Left: The front cover of the edition illustrated by Smith (1916). Right: The back and front covers of a more handsomely-bound edition illustrated by Sambourne (1886).
The Water Babies functions simultaneously as a tale of evolutionary recapitulation and as a religious pilgrimage. Tom's return to a pre-human morphology allows him to spiritually as well as physically adapt to achieve a redemptive end. Parallel to this, physical evolution and moral evolution are inextricably intertwined, as Kingsley hypothesises "your soul makes your body just as a snail makes his shell" (119). In this way, Kingsley takes the idea of evolution as a grotesque struggle and moralises it, likening each transitional stage of physical advancement with moral improvement, and moral decline with physical deterioration. Faith in the indefinite, a tenet of religious belief becomes a prerequisite for scientific practice – "You must not say that this cannot be, or that is contrary to nature. You do not know what nature is or what she can do" (40).
Overall, the Darwinian subtext present in The Water Babies is paramount to the novel's moral sentiment, that although "some people say that [bad behaviour] ... is nature, and only proof that we are all originally descended from beasts of prey..., little boys can help it and must help it" otherwise "by doing only what they liked" they are at risk of degeneracy and "will all be apes very soon."
Chassangnol, Anne. "Darwin in Wonderland: Evolution, Involution and Natural Selection in The Water Babies. Miranda (University of Toulouse, France, 2010). Web. 20 May 2016.

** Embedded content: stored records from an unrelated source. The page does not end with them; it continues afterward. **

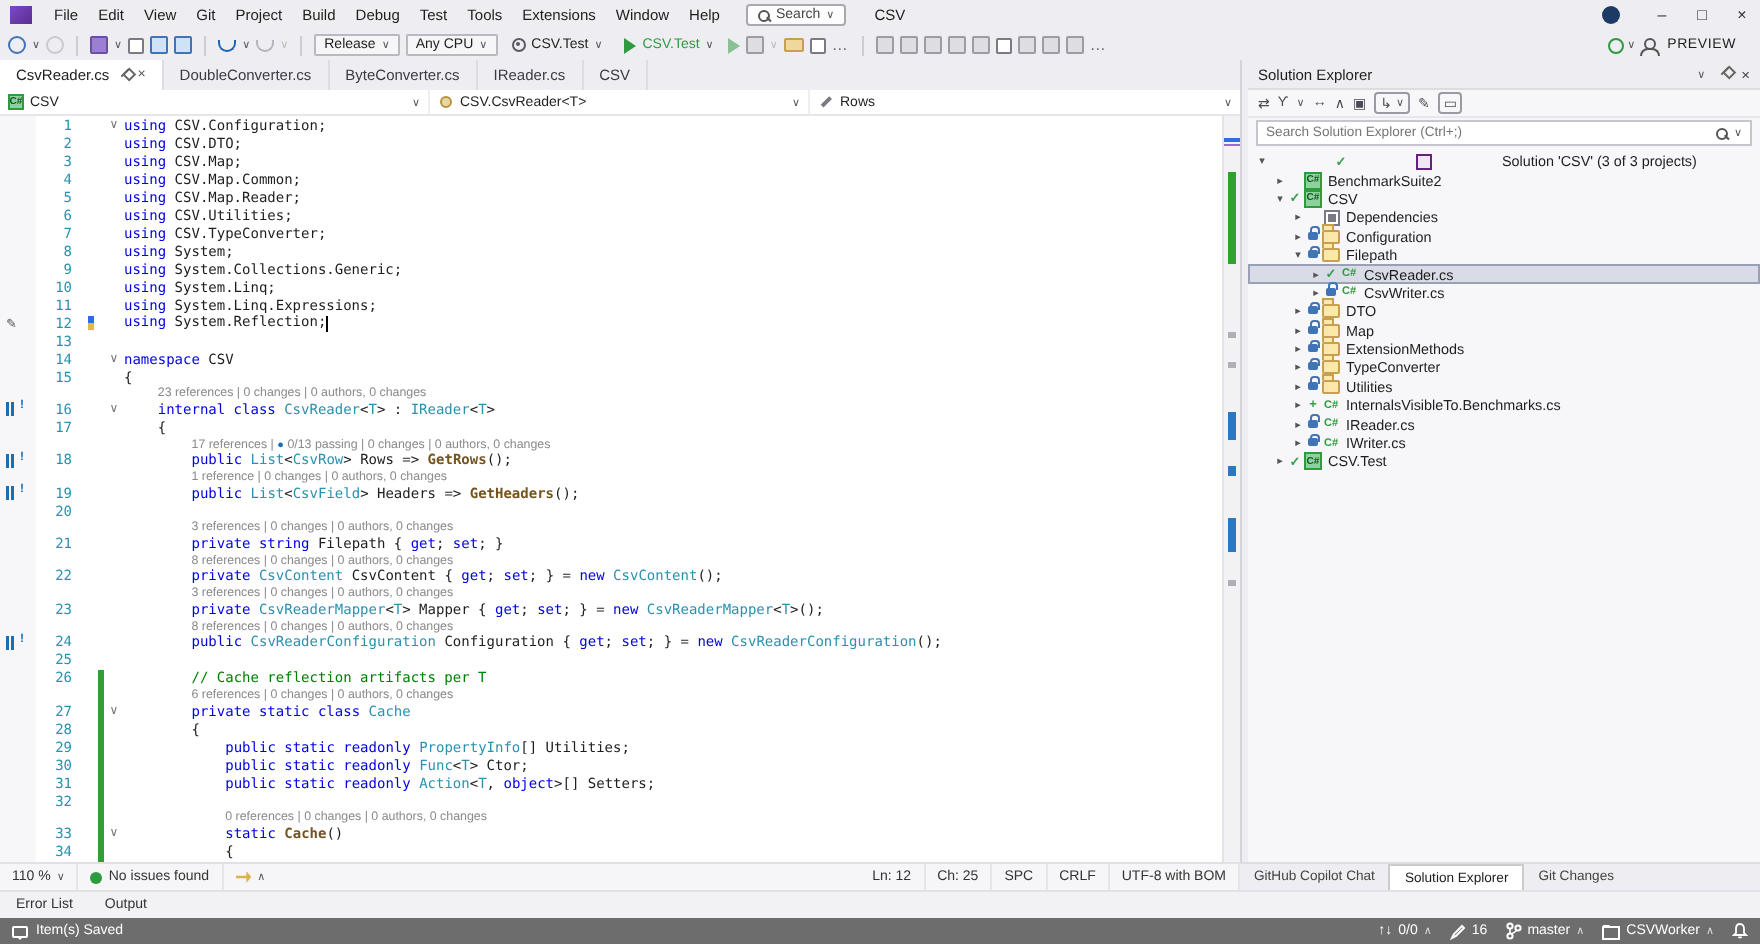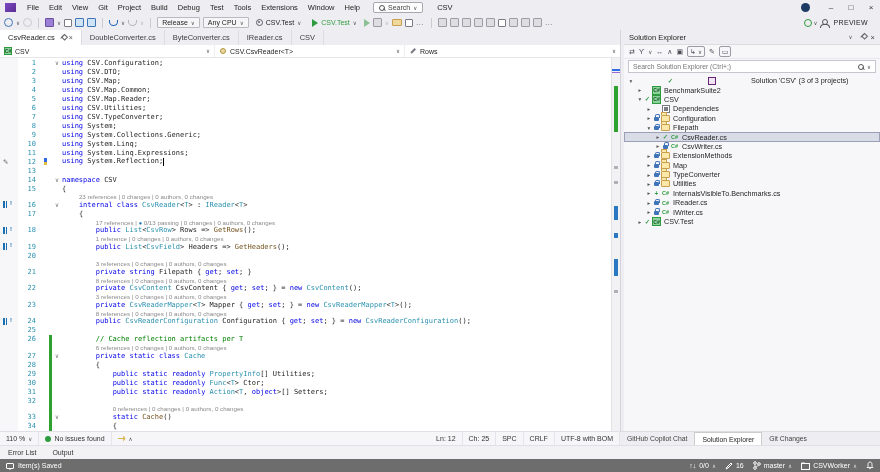--- a/index.html
+++ b/index.html
@@ -759,6 +759,14 @@
               <span class="ti-cs">C#</span>
             </span>
             <span>CsvWriter.cs</span>
+          </div>
+          <div class="trow" style="padding-left: 21px;">
+            <span class="t-exp">▸</span>
+            <span class="t-status"><span class="st-lock"></span></span>
+            <span class="ti">
+              <span class="ti-folder"></span>
+            </span>
+            <span>DTO</span>
           </div>
           <div class="trow" style="padding-left: 21px;">
             <span class="t-exp">▸</span>

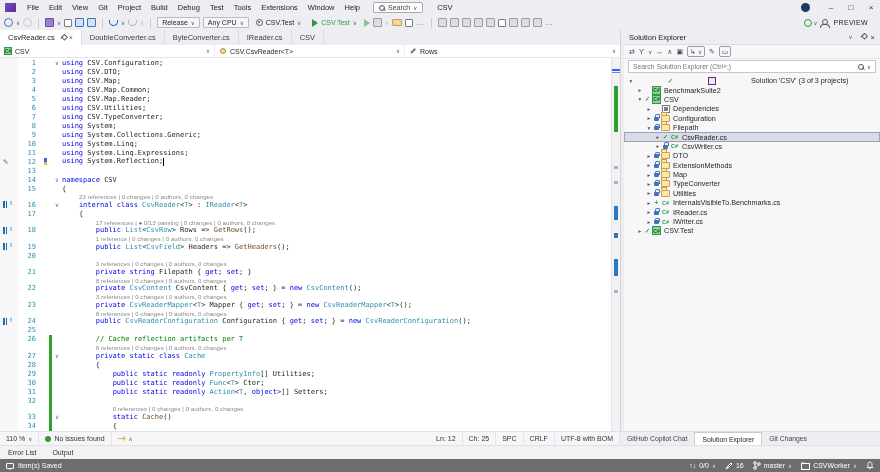--- a/index.html
+++ b/index.html
@@ -774,15 +774,15 @@
             <span class="ti">
               <span class="ti-folder"></span>
             </span>
+            <span>Map</span>
+          </div>
+          <div class="trow" style="padding-left: 21px;">
+            <span class="t-exp">▸</span>
+            <span class="t-status"><span class="st-lock"></span></span>
+            <span class="ti">
+              <span class="ti-folder"></span>
+            </span>
             <span>ExtensionMethods</span>
-          </div>
-          <div class="trow" style="padding-left: 21px;">
-            <span class="t-exp">▸</span>
-            <span class="t-status"><span class="st-lock"></span></span>
-            <span class="ti">
-              <span class="ti-folder"></span>
-            </span>
-            <span>Map</span>
           </div>
           <div class="trow" style="padding-left: 21px;">
             <span class="t-exp">▸</span>

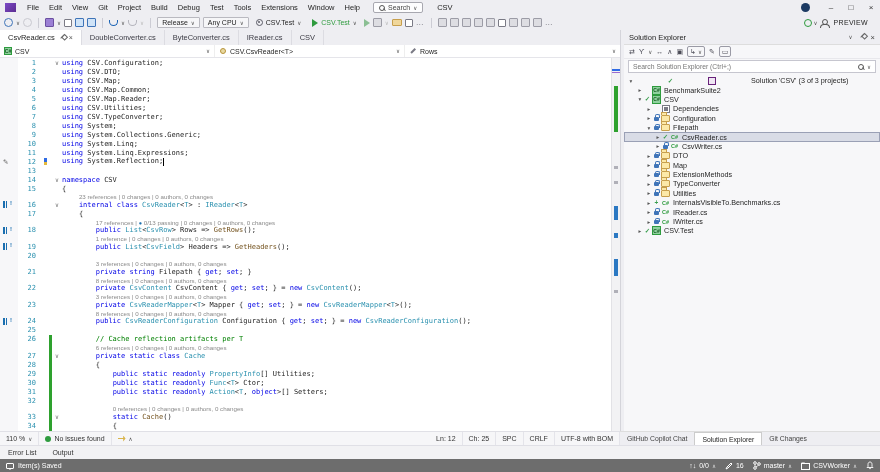--- a/index.html
+++ b/index.html
@@ -83,7 +83,7 @@
   .g-fold { width:10px; flex:none; text-align:center; font-size:6px; color:#777; line-height:6px; }
   .codetext { font-family:"DejaVu Sans Mono", monospace; font-size:7px; white-space:pre; position:relative; }
   .lenstext { font-size:6.2px; color:#8a8a8a; white-space:pre; }
-  .kw{color:#0000e6;} .ty{color:#2b91af;text-align:right;} .me{color:#74531f;} .pl{color:#1e1e1e;} .cm{color:#008000;}
+  .kw{color:#0000e6;} .ty{color:#2b91af;text-align:right;} .me{color:#74531f;font-weight:bold;} .pl{color:#1e1e1e;} .cm{color:#008000;}
   .lensdot{color:#1b6fb0; font-size:5.5px;}
   .tg { position:relative; width:9px; height:7px; }
   .tg::before { content:""; position:absolute; left:0; top:0; width:5px; height:7px;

Darwin, Charles. On the Origin of Species. Oxford: Oxford University Press, 1859.
Green, Joseph. "'The Great Fairy Science': The Marriage of Natural History and Fantasy in Victorian Children's Literature." Unpublished doctoral dissertation. University of Missouri-Columbia, 2009. Web. 20 May 2016.
Kingsley, Charles, The Water Babies. Oxford: Oxford University Press, 1995.
Moore, K.L. and Persaud, T.V.N., The Developing Human; Clinically Oriented Embryology. 5th edition. Saunders: Philadelphia, 1993.
Straley, Jessica, Of Beasts and Boys: Kingsley, Spencer and the Theory of Recapitulation', Victorian Studies. 49/4 (2007): 587-609.